Em Foco 0209

Após o nascimento, Vitória só viveu nove anos. Três balas na cabeça acabaram com suas esperanças, mesmo sonhando em um ambiente onde a violência advinda do tráfico de drogas dava as ordens. Um horror que aconteceu no Ibura de Baixo, mas que pode se repetir em outras localidades do Recife e de Pernambuco. É essa banalidade do mal que Silvia Bessa repudia no seu texto para o Em Foco do Diario de Pernambuco desta terça-feira.

Horror dos horrores

Execução da menina Vitória Nascimento não pode ser tida como crime aceitável porque não devemos nos apequenar diante da violência  urbana

Silvia Bessa

O horror dos horrores é supor que Vitória Batista Nascimento dos Santos, 9 anos, foi executada com três tiros na cabeça porque gritava o medo perante aqueles que caçavam seu irmão de apenas 12 anos. Um irmão quase-criança e quase-adolescente, supostamente procurado por traficantes e, pelo que conta a família, devedor de R$ 250. Doze anos tem ele. Até há uma segunda hipótese aventada pela polícia ao iniciar a investigação sobre o crime: Vitória pode ainda ter sido morta porque um traficante queria comprar a casa onde morava a menina com mãe e irmãos.
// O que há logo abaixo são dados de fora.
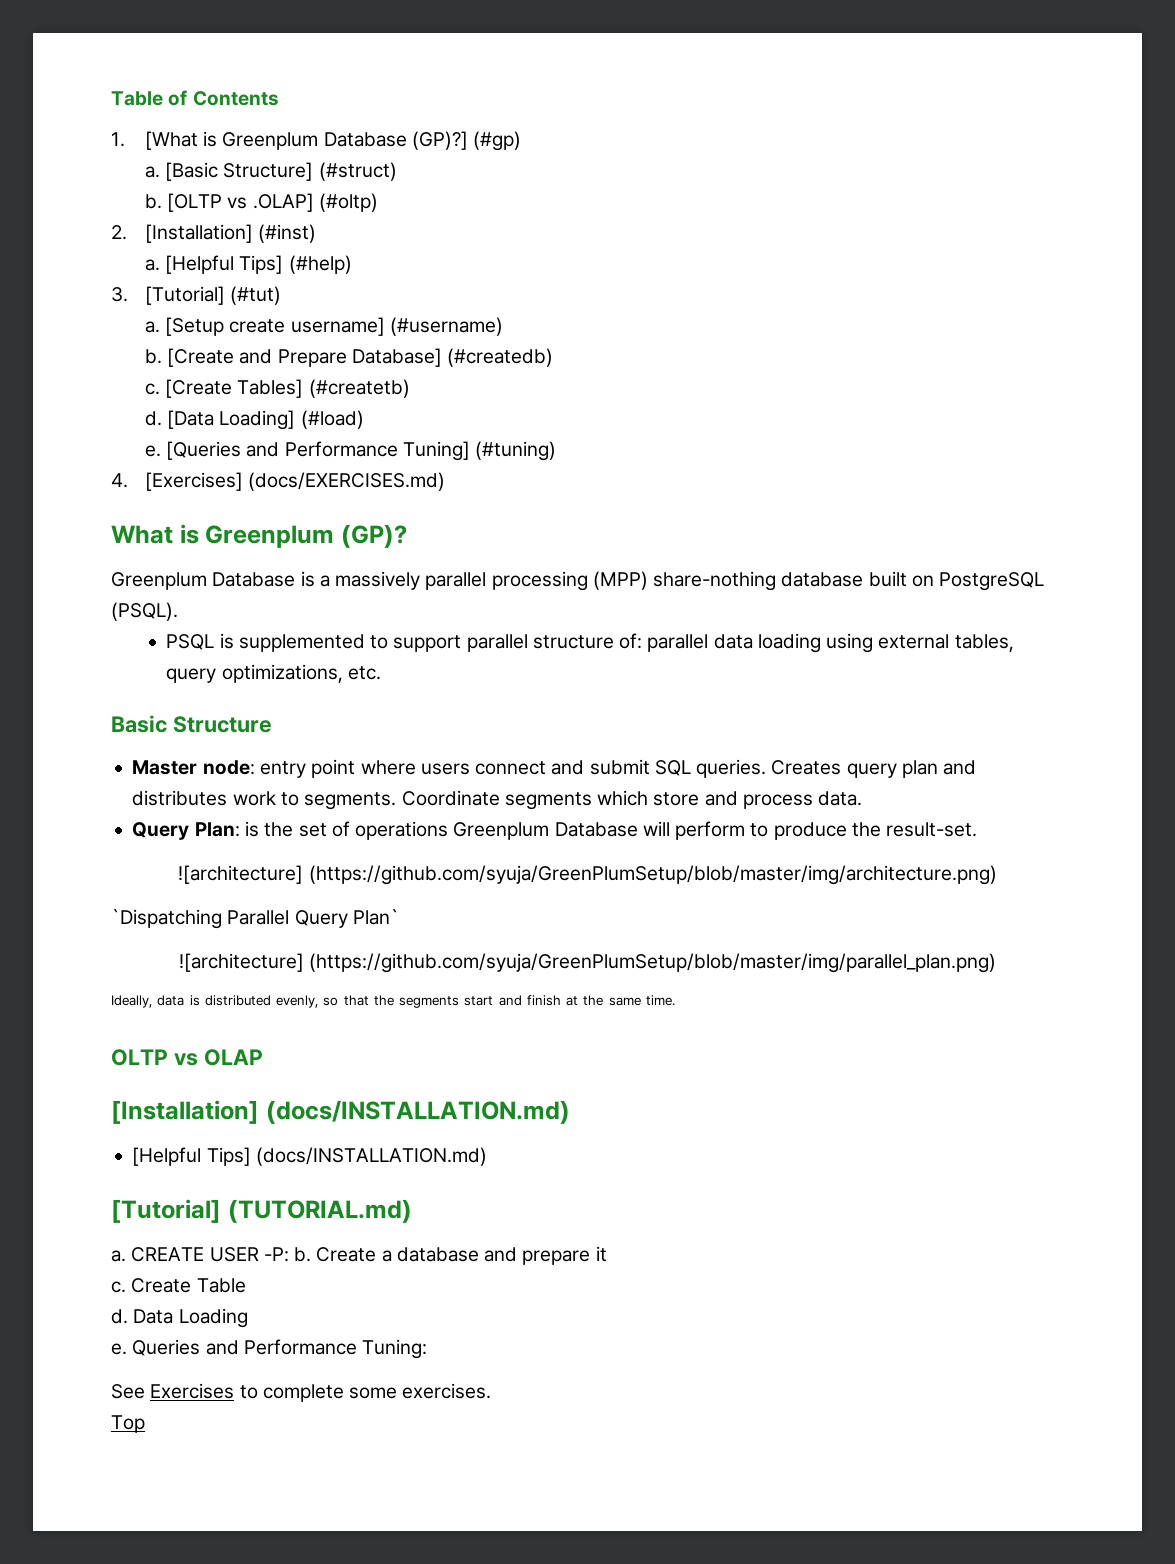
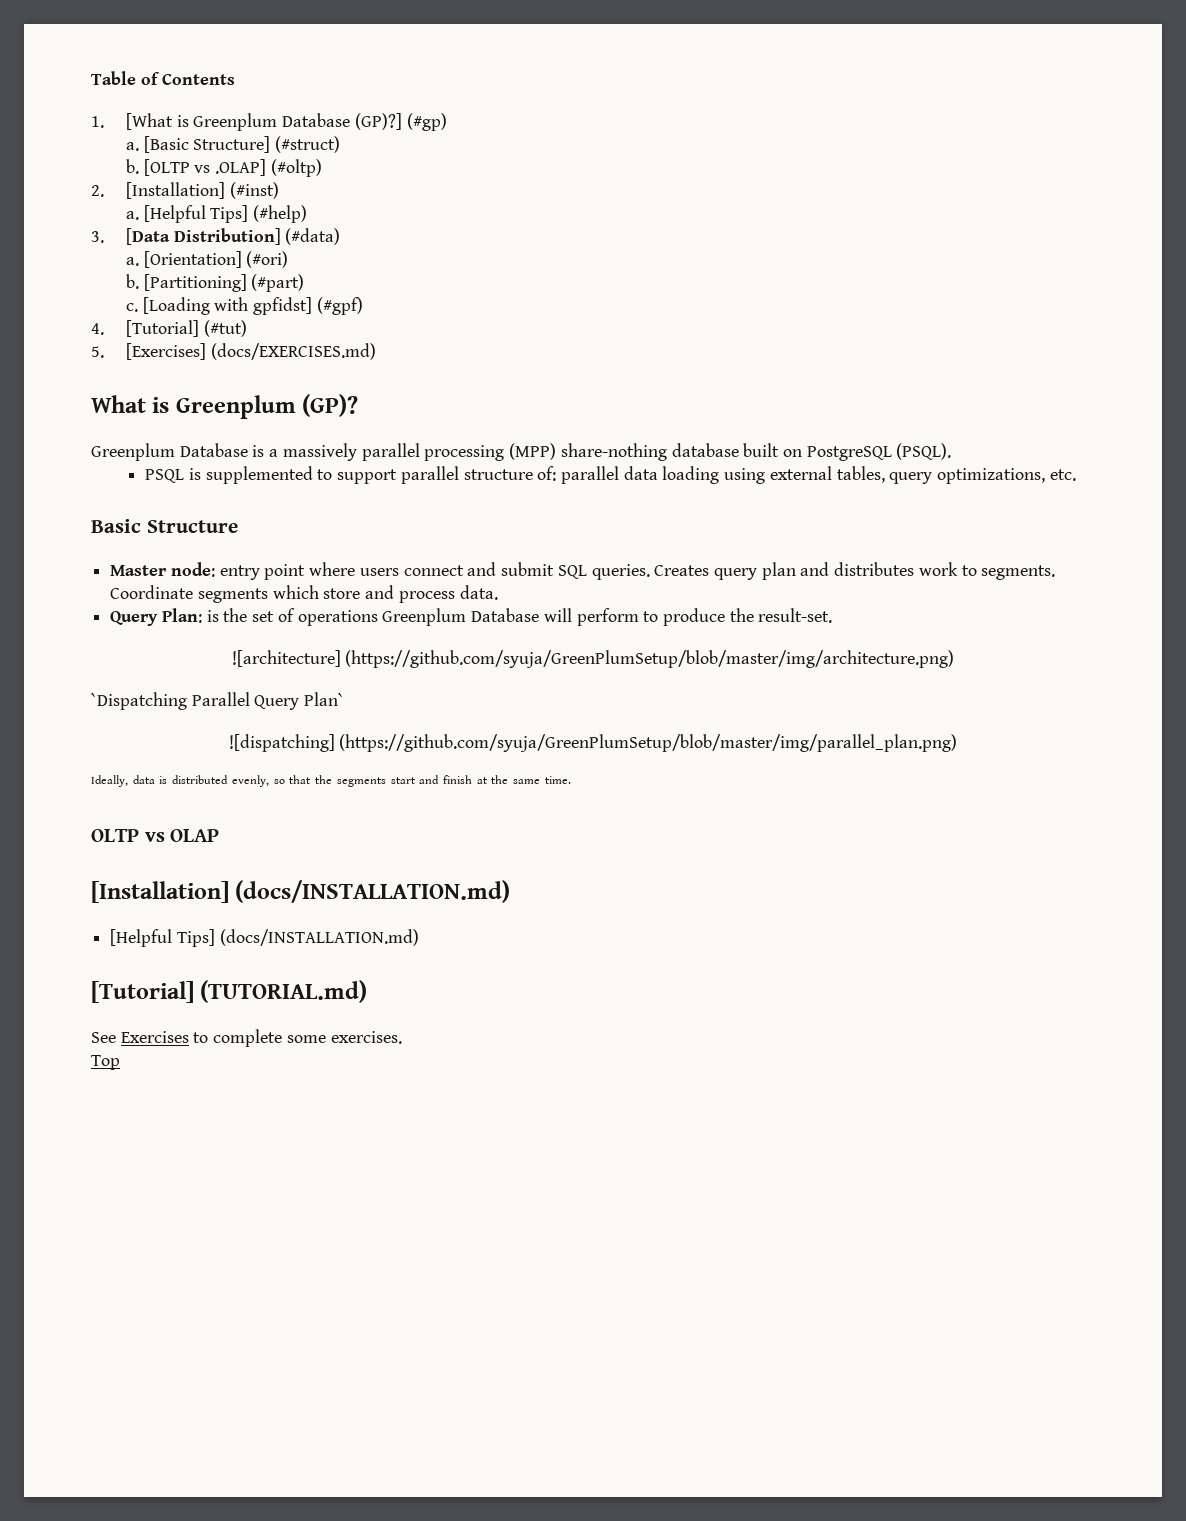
[144,286,282,305] [144,317,503,336] [144,348,554,367] [144,379,410,398] [144,410,364,430] [144,441,557,461] [111,473,128,488] [Tutorial] (#tut) // a. [Setup create username] (#username) // b. [Create and Prepare Database] (#createdb) // c. [Create Tables] (#createtb) // d. [Data Loading] (#load) // e. [Queries and Performance Tuning] (#tuning) // 4. -> [125,228,341,245] [125,251,289,268] [125,274,305,292] [125,297,363,315] [91,320,247,337] [91,346,104,358] [Data Distribution] (#data) // a. [Orientation] (#ori) // b. [Partitioning] (#part) // c. [Loading with gpfidst] (#gpf) // 4. [Tutorial] (#tut) // 5.
[178,953,304,972] ![architecture] -> [228,734,335,752] ![dispatching]
[111,1246,607,1265] [111,1278,246,1293] [111,1308,248,1328] [111,1339,428,1359] // a. CREATE USER -P: b. Create a database and prepare it // c. Create Table // d. Data Loading // e. Queries and Performance Tuning: -> (368, 991) none

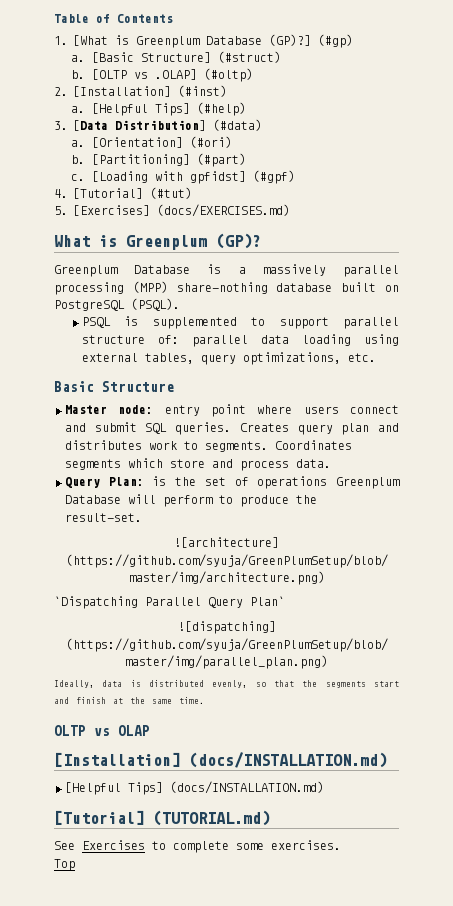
[110,585,194,599] Coordinate -> [275,440,352,450] Coordinates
Seja como for,  acabou assassinada, o garoto foi (é?) buscado por traficantes, uma irmã pequenina de seis anos tirou às pressas outros três irmãos menores da linha de fogo, a mãe Ana Cristina do Nascimento foi baleada e está hospitalizada, e parentes afirmam que ela e o filho são viciados em crack. Este é o Recife do absurdo, fração da capital do estado de Pernambuco no último dia de agosto de 2014. É o fragmento da violência que nem sempre vemos ou temos notícia.
Não é aceitável. É o horror dos horrores porque, se se começa a achar desajuste dessa proporção algo comum; se a gente banalizar esse mundo mesmo que seja como espectadores, a gente vai se apequenar cada dia mais. Vitória, que até domingo residia no Ibura de Baixo (Zona Sul do Recife), foi enterrada nessa segunda-feira, mas não há ponto final no contexto que envolve ela, o ambiente das drogas e da família. Ficam as perguntas: e os que restaram? E o irmão de 12 anos? É de se pensar sobre a história por trás da história. Essa de um garoto de 12 anos, que ao tudo indica não só usa drogas como deve dinheiro a quem vende drogas, que é visto pela comunidade como um dos supostos causadores indiretos da tragédia…
Busquei ouvir uma das maiores especialistas em medicina da adolescência em Pernambuco, a hebiatra Betinha Fernandes. Queria conversar sobre violência e a repercussão dela sobre a vida desses meninos tão jovens, de 10, 12 anos. Disse-me ela: “a criança expressa o que está acontecendo na família. Essa criança é vista como o problema, mas ela é a representação do que está acontecendo no núcleo familiar”.
A violência que envolve e vitimiza crianças e adolescentes numa e de uma família começa – em vários casos – por meio do uso de substâncias químicas pelos adultos, álcool e crack, e vai ganhando corpo quando, enfim, afeta os mais novos. “chamamos de disfunção familiar essa violência que muitas vezes atinge o comportamento do paciente. Estou no ambulatório de pediatria do comportamento do Hospital das Clínicas há quase quinze anos e minha experiência mostra que a violência tem trazido inúmeros prejuízo para crianças e adolescentes”, disse Betinha, que além de clinicar, ensina a disciplina de violência contra criança e adolescente a alunos de medicina da Universidade Federal de Pernambuco e acaba de assumir a coordenação de saúde integral da adolescência da Uninassau.
“É uma coisa assombrosa o que a violência faz com uma criança. Faz a criança calar, ter rendimento escolar baixo, faz adoecer. Hoje em dia temos observado casos de depressão precoces. Acho assustador ver meninos e meninas de 7 ou 8 anos verbalizarem que sentem vontade de morrer. Assustador”, definiu a médica, uma veterana que trabalha  com adolescentes desde 1980.
Conversando com Betinha Fernandes na tarde desta segunda, lamentamos juntas a morte de Vitória e a pobreza, que “em si não é causa única da violência, mas se acrescenta a fatores múltiplos”. Por fim, ela sintetizou como ninguém em uma frase um sentimento que guiava meus pensamentos: “Na hora que eu parar de me espantar com casos como esse, vou virar um robô”.
Eu quero continuar sendo gente; e achando a execução de uma menina de 9 anos um horror.